KUALA LUMPUR: RAM Ratings expects Malaysia’s RM1.45 trillion economy to grow at 4.6 per cent this year before slowing to 4.5 per cent in 2020.
In a statement today, the credit rating agency said further easing of monetary policy is on the cards, while fiscal policy remains mildly growth-supportive.
Against this backdrop, RAM said Malaysia will need to harness its inner strength from resilient domestic demand and accommodating policy measures to build a buffer against external challenges, which are likely to impinge on growth next year.
The agency shared its views on Malaysia’s Macroeconomic and Sectoral Outlook for 2020 at its Annual Credit Summit, held here recently.
Out of the 11 broad sectors under its coverage, RAM identified the automotive and commercial property to remain negative while the others which include power, telecommunications, toll roads and banking, are stable in outlook.

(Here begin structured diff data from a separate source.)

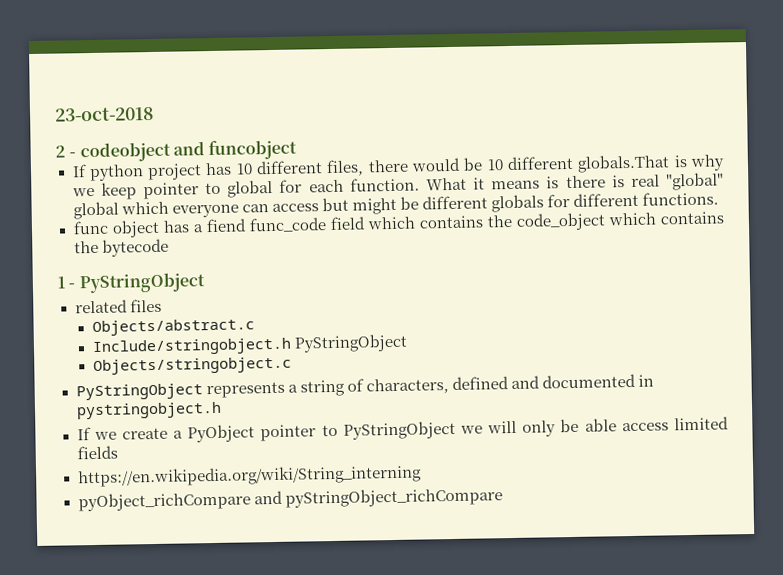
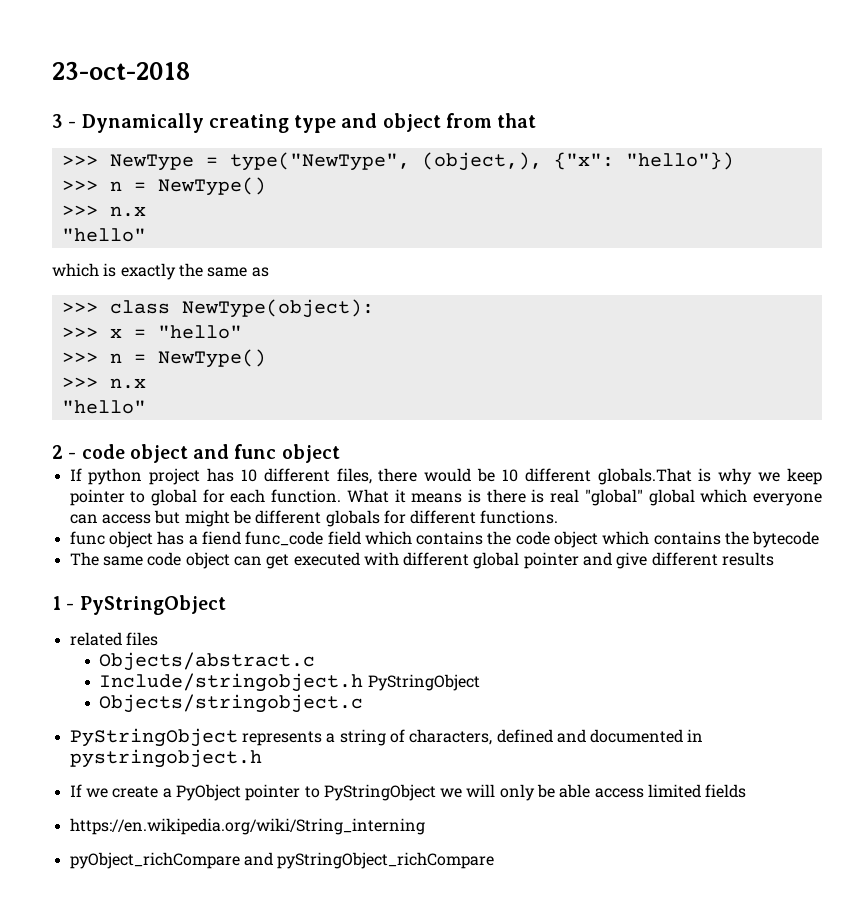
- 2 - codeobject and funcobject
+ 3 - Dynamically creating type and object from that
+ >>> NewType = type("NewType", (object,), {"x": "hello"})
+ >>> n = NewType()
+ >>> n.x
+ "hello"
+ which is exactly the same as
+ >>> class NewType(object):
+ >>> x = "hello"
+ >>> n = NewType()
+ >>> n.x
+ "hello"
+ 2 - code object and func object
- func object has a fiend func_code field which contains the code_object which contains the bytecode
+ func object has a fiend func_code field which contains the code object which contains the bytecode
+ The same code object can get executed with different global pointer and give different results

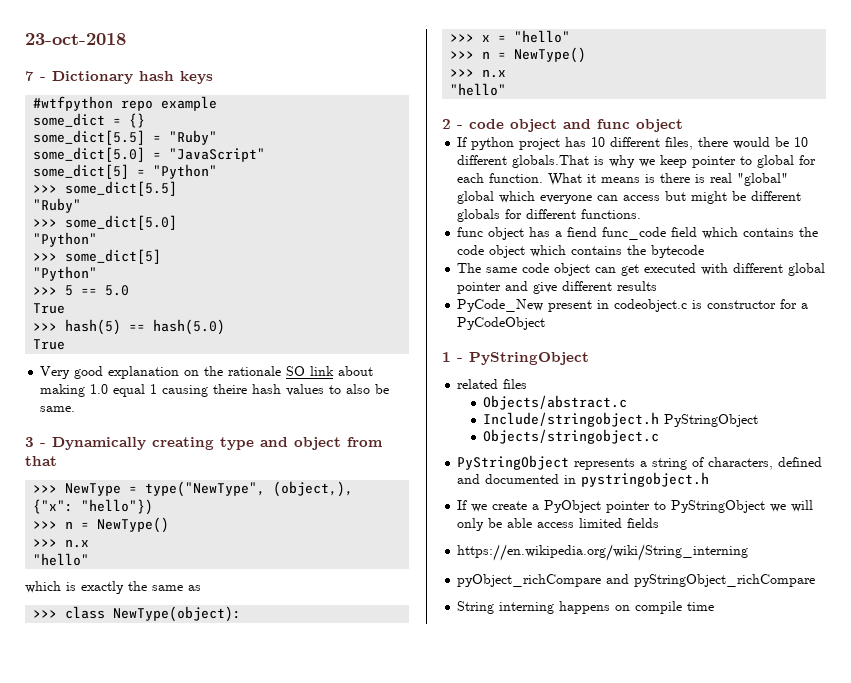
+ 7 - Dictionary hash keys
+ #wtfpython repo example
+ some_dict = {}
+ some_dict[5.5] = "Ruby"
+ some_dict[5.0] = "JavaScript"
+ some_dict[5] = "Python"
+ >>> some_dict[5.5]
+ "Ruby"
+ >>> some_dict[5.0]
+ "Python"
+ >>> some_dict[5]
+ "Python"
+ >>> 5 == 5.0
+ True
+ >>> hash(5) == hash(5.0)
+ True
+ Very good explanation on the rationale SO link about making 1.0 equal 1 causing theire hash values to also be same.
+ PyCode_New present in codeobject.c is constructor for a PyCodeObject
+ String interning happens on compile time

It elaborated that the automotive segment was weighed down by fierce competition in an increasingly more saturated market while the commercial property segment had been plagued by a glut of retail and office space.
“The banking sector, a bellwether for the Malaysian economy, is envisaged to shift to a lower gear on account of slower growth.
“Even so, the incumbents are still well-capitalised while their asset quality remains intact despite some potential slippage,” it added.
Other key themes discussed during the session centered on risks for Malaysia arising from the ongoing US-China trade war and the global slowdown, along with how 2020 Budget would support growth.